In one RJS template, I wanted to (visually) remove an element with an animation, and then regenerate the entire list of elements when the animation completed. (I regenerate it because it is a top list, that should always have a certain number of elements if possible.)

Now, one can't do

page.visual_effect :puff, @element_id
page.replace 'the_id', :partial => 'list'

since visual effects are asynchronous – the next line of code is executed straight away, not when the effect completes.

Effects have callbacks, such as afterFinish, but in RJS, you specify the callbacks as strings, not blocks of code. And you can't do

page.visual_effect :puff, @element_id, :afterFinish => "function() { " + page.replace('the_id', :partial => 'list') + " }"

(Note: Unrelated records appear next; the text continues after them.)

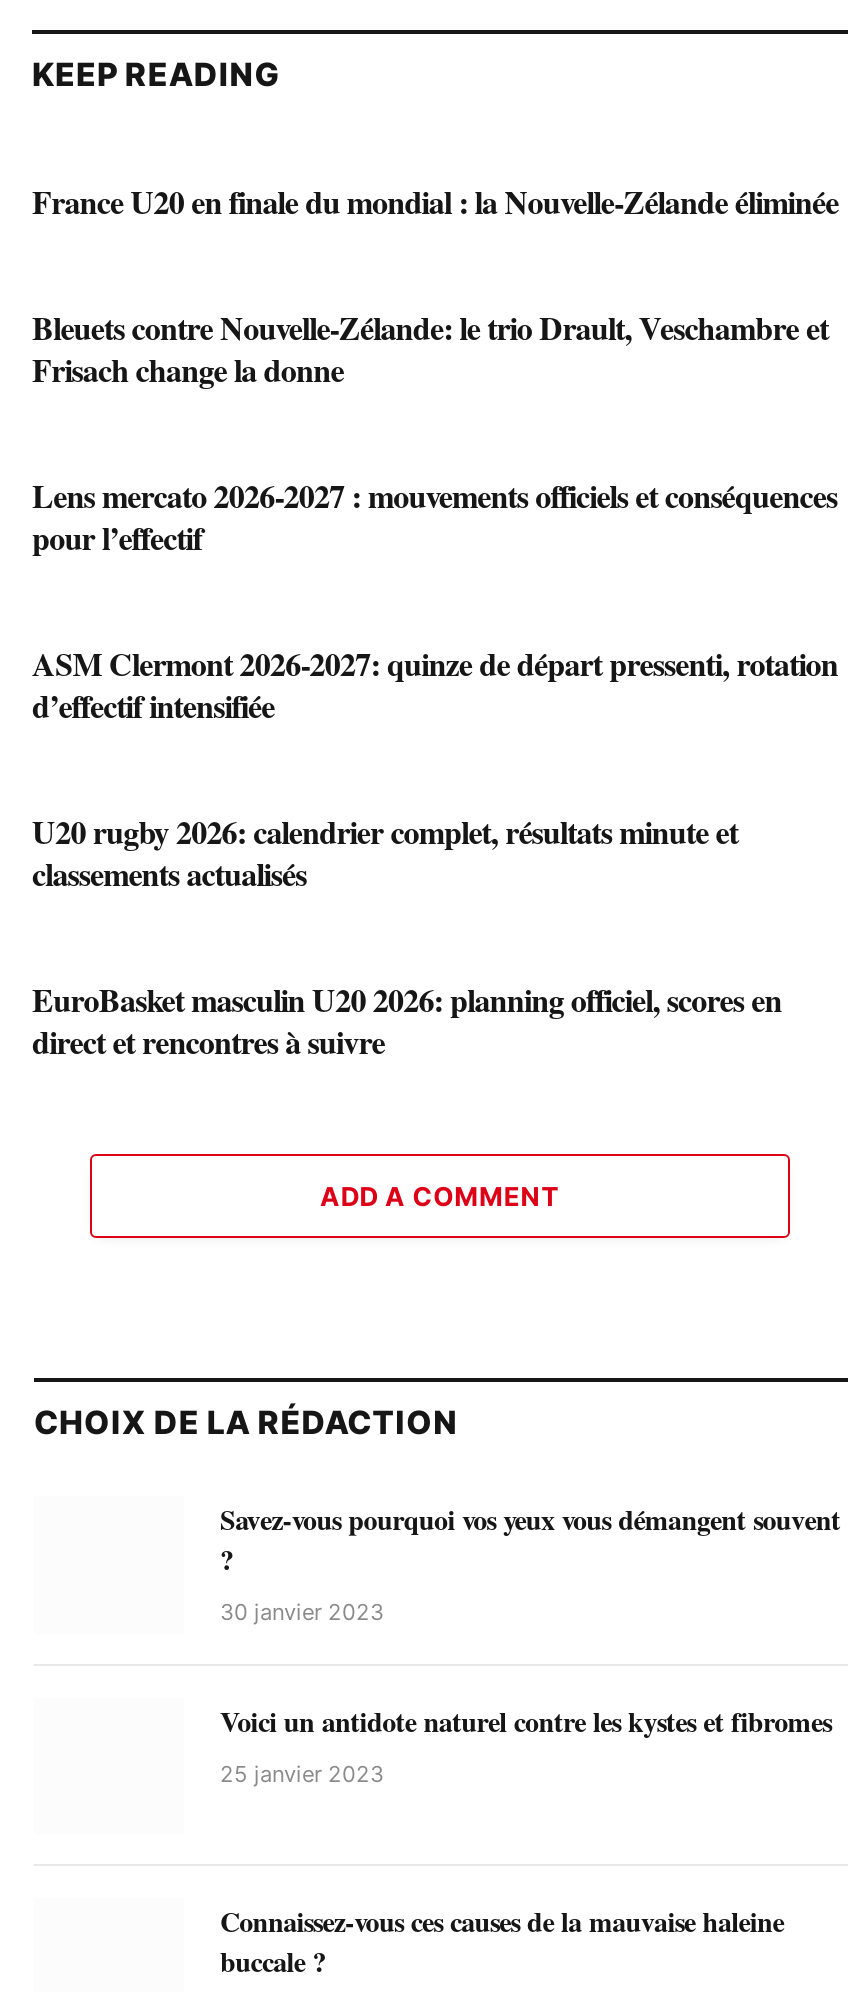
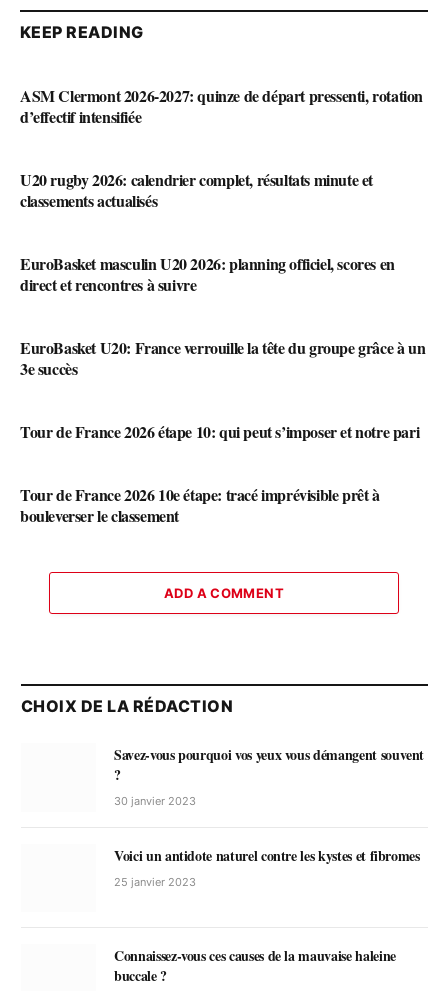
- France U20 en finale du mondial : la Nouvelle-Zélande éliminée
- Bleuets contre Nouvelle-Zélande: le trio Drault, Veschambre et
- Frisach change la donne
- Lens mercato 2026-2027 : mouvements officiels et conséquences
- pour l’effectif

moved up: ASM Clermont 2026-2027: quinze de départ pressenti, rotation | d’effectif intensifiée | U20 rugby 2026: calendrier complet, résultats minute et | classements actualisés | EuroBasket masculin U20 2026: planning officiel, scores en | direct et rencontres à suivre

+ EuroBasket U20: France verrouille la tête du groupe grâce à un
+ 3e succès
+ Tour de France 2026 étape 10: qui peut s’imposer et notre pari
+ Tour de France 2026 10e étape: tracé imprévisible prêt à
+ bouleverser le classement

because even though page.replace will return the generated JS as a string, it also appends that string to the returned JS, so one will end up with something like

Element.replace();
new Effect.Puff("the_element_id", {afterFinish:'function() { Element.replace(…); }'});

This is one situation where RJS can seem pretty limited, but this is actually very easily solved.

One can use page#<< to inject raw JS into the page, just as the other generator methods generate JS and inject into the page. So one can simply wrap the generated JS in a function definition using page#<<, and then register that function for the callback:

page << "function updateList() {"
page.replace 'the_id', :partial => 'list'
page << "}"
page.visual_effect :puff, @element_id, :afterFinish => 'updateList'

I suppose this is fairly obvious, but I didn't realize it right away.